La dimensione europea, il sogno di tanti nonni e padri morti per quell'ideale di pace e libertà, che si materializza a Fossoli, proprio dove quei nonni e padri sono stati uccisi. La testimonianza della "cittadina" Ursula von der Leyen. Sono i momenti della commemorazione di questa mattina all'ex campo di concentramento di Fossoli, vicino Carpi, che più hanno colpito alcuni parenti delle 67 vittime, internati politici, dell'eccidio del Cibeno avvenuto il 12 luglio del '44.

"Vedere qui Ursula von der Leyen - dice Laura Bianchi, nipote dell'avvocato Galileo Garcesi - e vedere quella dimensione europea che era l'ideale di mio nonno, che parlava già con i suoi compagni, naturalmente in segreto, delle sue speranze di una dimensione europea. Vedere realizzato un sogno di mio nonno in qualche modo 'giustifica' il suo sacrificio". Suo nonno era segretario del Partito popolare e comandante militare del Cln Alta Italia. Prima di Fossoli finì in carcere a San Vittore, insieme al giornalista Indro Montanelli che lo ha citato in uno dei suoi scritti. Galileo smistava la posta agli altri prigionieri facendosi tramite per biglietti clandestini.

"Mi ha colpito la parola della 'cittadina' von der Leyen quando ha detto che la Germania, che qui ha fatto quello che ha fatto, è libera anche grazie ai nostri nonni e genitori", ha aggiunto Antonio Pini.

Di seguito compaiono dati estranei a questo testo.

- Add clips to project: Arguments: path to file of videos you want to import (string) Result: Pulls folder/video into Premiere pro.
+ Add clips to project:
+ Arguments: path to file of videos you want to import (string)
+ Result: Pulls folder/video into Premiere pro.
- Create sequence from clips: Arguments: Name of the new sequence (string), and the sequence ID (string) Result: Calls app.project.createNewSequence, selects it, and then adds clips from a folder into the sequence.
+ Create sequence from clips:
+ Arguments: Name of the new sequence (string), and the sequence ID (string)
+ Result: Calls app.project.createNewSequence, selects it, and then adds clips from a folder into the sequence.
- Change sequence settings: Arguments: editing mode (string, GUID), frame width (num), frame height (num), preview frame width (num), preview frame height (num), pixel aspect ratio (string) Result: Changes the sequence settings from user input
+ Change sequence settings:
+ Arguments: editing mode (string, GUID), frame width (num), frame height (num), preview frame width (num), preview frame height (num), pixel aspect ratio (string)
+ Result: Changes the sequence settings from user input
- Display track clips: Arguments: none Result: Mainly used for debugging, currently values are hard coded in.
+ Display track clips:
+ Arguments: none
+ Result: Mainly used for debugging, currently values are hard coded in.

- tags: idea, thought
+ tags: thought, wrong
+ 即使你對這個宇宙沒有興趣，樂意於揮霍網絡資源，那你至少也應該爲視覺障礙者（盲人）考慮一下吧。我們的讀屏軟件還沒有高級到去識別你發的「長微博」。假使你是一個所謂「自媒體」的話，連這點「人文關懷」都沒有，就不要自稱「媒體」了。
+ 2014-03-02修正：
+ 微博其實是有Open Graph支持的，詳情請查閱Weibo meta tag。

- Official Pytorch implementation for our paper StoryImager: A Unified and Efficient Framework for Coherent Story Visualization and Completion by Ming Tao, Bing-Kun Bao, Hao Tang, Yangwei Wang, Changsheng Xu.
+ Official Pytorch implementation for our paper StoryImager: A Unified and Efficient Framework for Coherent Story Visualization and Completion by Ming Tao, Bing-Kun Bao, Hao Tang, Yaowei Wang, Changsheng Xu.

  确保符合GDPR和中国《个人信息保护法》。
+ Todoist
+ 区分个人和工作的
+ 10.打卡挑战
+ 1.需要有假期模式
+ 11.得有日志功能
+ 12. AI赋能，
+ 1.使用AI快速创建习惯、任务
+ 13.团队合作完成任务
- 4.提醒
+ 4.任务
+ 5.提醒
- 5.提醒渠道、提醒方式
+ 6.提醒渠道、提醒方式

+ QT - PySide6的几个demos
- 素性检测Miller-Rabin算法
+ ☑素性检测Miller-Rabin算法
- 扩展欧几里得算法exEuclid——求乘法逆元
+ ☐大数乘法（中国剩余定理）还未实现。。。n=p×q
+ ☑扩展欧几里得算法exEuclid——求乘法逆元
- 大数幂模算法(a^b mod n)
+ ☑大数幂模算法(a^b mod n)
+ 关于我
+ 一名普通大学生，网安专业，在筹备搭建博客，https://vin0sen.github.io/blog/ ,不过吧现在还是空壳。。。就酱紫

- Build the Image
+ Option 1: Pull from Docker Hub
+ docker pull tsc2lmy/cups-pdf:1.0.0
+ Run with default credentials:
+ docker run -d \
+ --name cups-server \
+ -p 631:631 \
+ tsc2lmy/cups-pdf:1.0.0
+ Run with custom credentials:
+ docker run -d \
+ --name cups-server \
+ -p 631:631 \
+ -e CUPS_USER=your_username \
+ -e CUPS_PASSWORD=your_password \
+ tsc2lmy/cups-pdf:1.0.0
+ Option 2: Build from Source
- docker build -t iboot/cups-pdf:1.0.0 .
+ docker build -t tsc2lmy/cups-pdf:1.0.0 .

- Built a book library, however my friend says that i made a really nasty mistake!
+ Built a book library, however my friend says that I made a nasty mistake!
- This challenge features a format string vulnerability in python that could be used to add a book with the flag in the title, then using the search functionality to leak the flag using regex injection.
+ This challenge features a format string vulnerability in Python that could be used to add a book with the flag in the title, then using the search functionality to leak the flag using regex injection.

Suo zio, Antonio Manzi, ufficiale degli alpini - nonché alpinista - patriota cattolico, fu internato a Fossoli nella primavera del '44.

Carla Bianchi suo padre non l'ha mai visto. Era l'ingegner Carlo Bianchi, tra i 67 trucidati di Fossoli, ed è nata 40 giorni dopo la sua fucilazione. A lei, non ancora nata, ha fatto riferimento la presidente Ursula von der Leyen nel suo intervento: "So che tra voi - ha detto la leader Ue rivolgendosi ai parenti delle vittime in platea - era ancora nel ventre di sua madre quando suo padre è stato assassinato". Un passaggio che ha molto colpito la signora Carla Bianchi: "Qualcuno si ricorda della sofferenza dei congiunti, che sembra siano morti tanti anni fa e quindi non si soffre più. Per me, per un padre, è un'altra cosa. Non ricordo la voce di mio papà, nulla. Si supera ma è una cosa che manca, che mi manca".